The female gives birth to a litter of 2–6 which are blind & furless. They are helpless for about a month. Then they begin making short trips outside of the burrows to eat grass and clover. At about 5-6 weeks of age the young woodchucks are weaned and ready to seek out their own dens.
Usually groundhogs breed in their second year, but a small proportion may breed in their first. One litter per year. Woodchucks usually live from two to three years, but can live up to six years in the wild. In captivity, groundhogs can exceed this limit as, the 22-year-old Wiarton Willie may indicate the maximum lifespan. Common predators for groundhogs include wolves, coyotes, fox, bobcats, bear, large hawks, owls, and dogs.
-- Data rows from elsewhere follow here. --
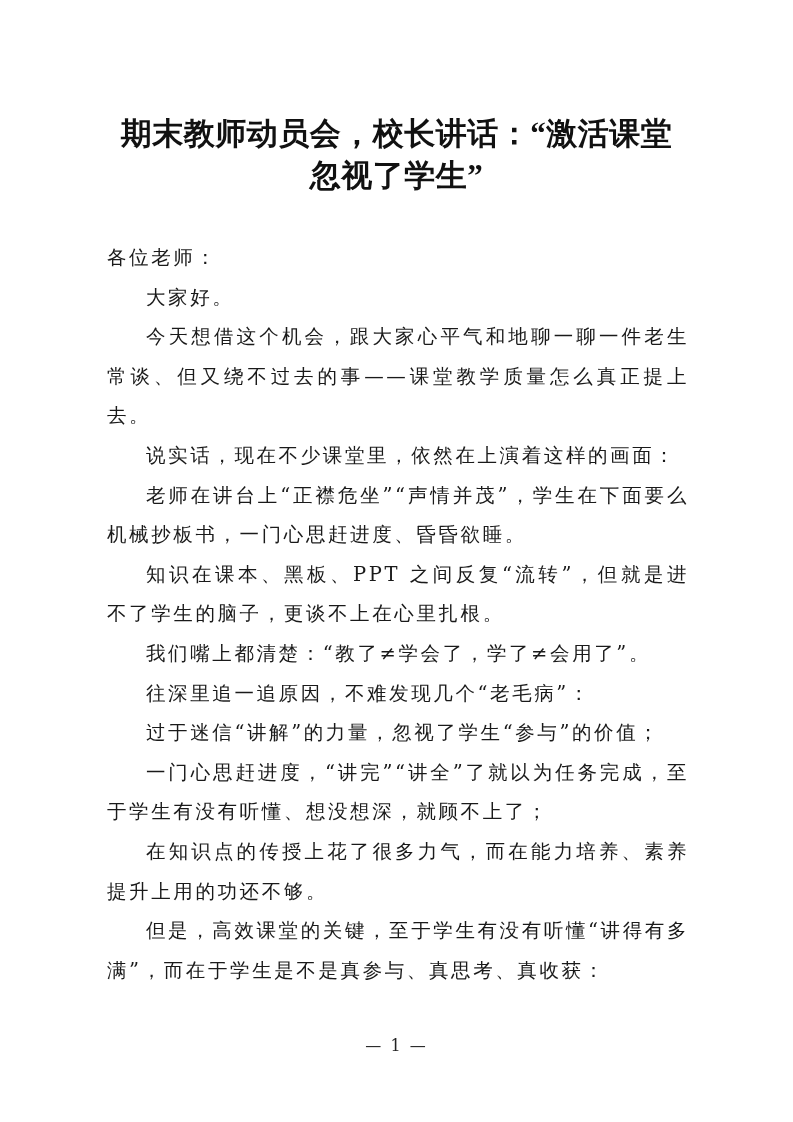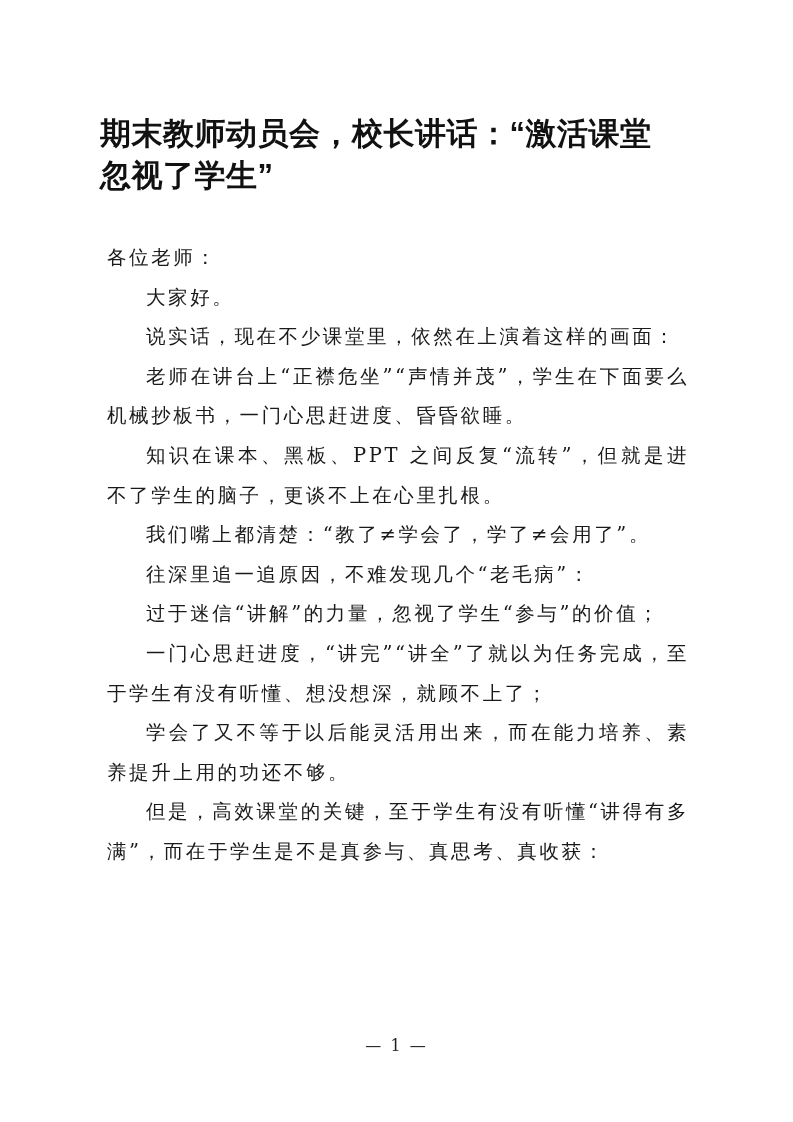--- a/index.html
+++ b/index.html
@@ -26,8 +26,8 @@
       left: 100px;
       top: 113px;
       width: 593px;
-      text-align: left;
-      font-family: Liberation Sans, sans-serif;
+      text-align: center;
+      font-family: Liberation Serif, serif;
       font-weight: bold;
       font-size: 31px;
       line-height: 42px;

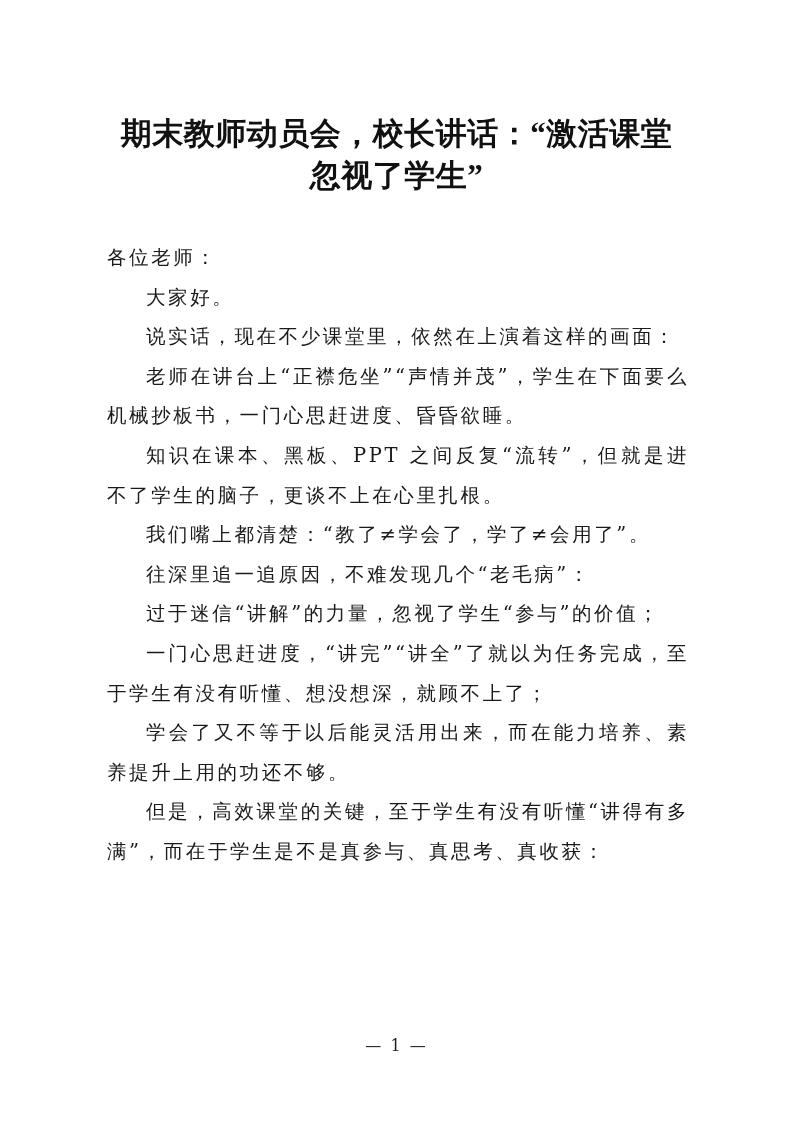--- a/index.html
+++ b/index.html
@@ -77,6 +77,7 @@
   <div class="body-text">
     <p class="salutation">各位老师：</p>
     <p>大家好。</p>
+    <p>今天想借这个机会，跟大家心平气和地聊一聊一件老生常谈、但又绕不过去的事——课堂教学质量怎么真正提上去。</p>
     <p>说实话，现在不少课堂里，依然在上演着这样的画面：</p>
     <p>老师在讲台上“正襟危坐”“声情并茂”，学生在下面要么机械抄板书，一门心思赶进度、昏昏欲睡。</p>
     <p>知识在课本、黑板、PPT 之间反复“流转”，但就是进不了学生的脑子，更谈不上在心里扎根。</p>

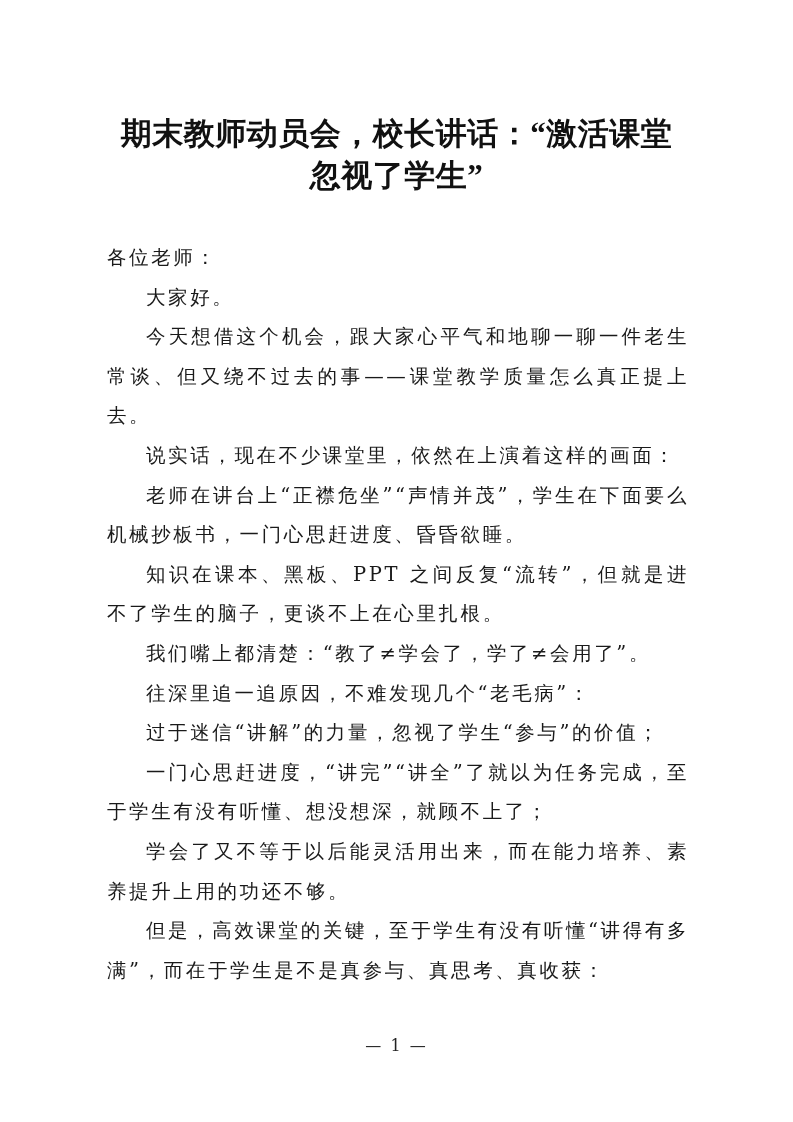--- a/index.html
+++ b/index.html
@@ -85,7 +85,7 @@
     <p>往深里追一追原因，不难发现几个“老毛病”：</p>
     <p>过于迷信“讲解”的力量，忽视了学生“参与”的价值；</p>
     <p>一门心思赶进度，“讲完”“讲全”了就以为任务完成，至于学生有没有听懂、想没想深，就顾不上了；</p>
-    <p>学会了又不等于以后能灵活用出来，而在能力培养、素养提升上用的功还不够。</p>
+    <p>在知识点的传授上花了很多力气，而在能力培养、素养提升上用的功还不够。</p>
     <p>但是，高效课堂的关键，至于学生有没有听懂“讲得有多满”，而在于学生是不是真参与、真思考、真收获：</p>
   </div>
Track foreprints are 2" long, showing 4 long toes; hindprints similar but longer when heel leaves impression in soil, and showing 5 toes. Trail is usually found in disturbed earth around burrow. Scat droppings variable, usually more than 1" long.
Groundhog Day: Legend says that if the groundhog, or woodchuck, emerges from his den on February 2 and sees his shadow, 6 more weeks of winter will follow. The legend was brought here by German immigrants from Europe, where it was the badger whose emergence from his den foretold more winter to come. Nowadays, people enjoy having Groundhog Day celebrations, but they don't have any relation to actual weather forecasting. In Minnesota it is pretty much a given that there will be 6 more weeks of winter.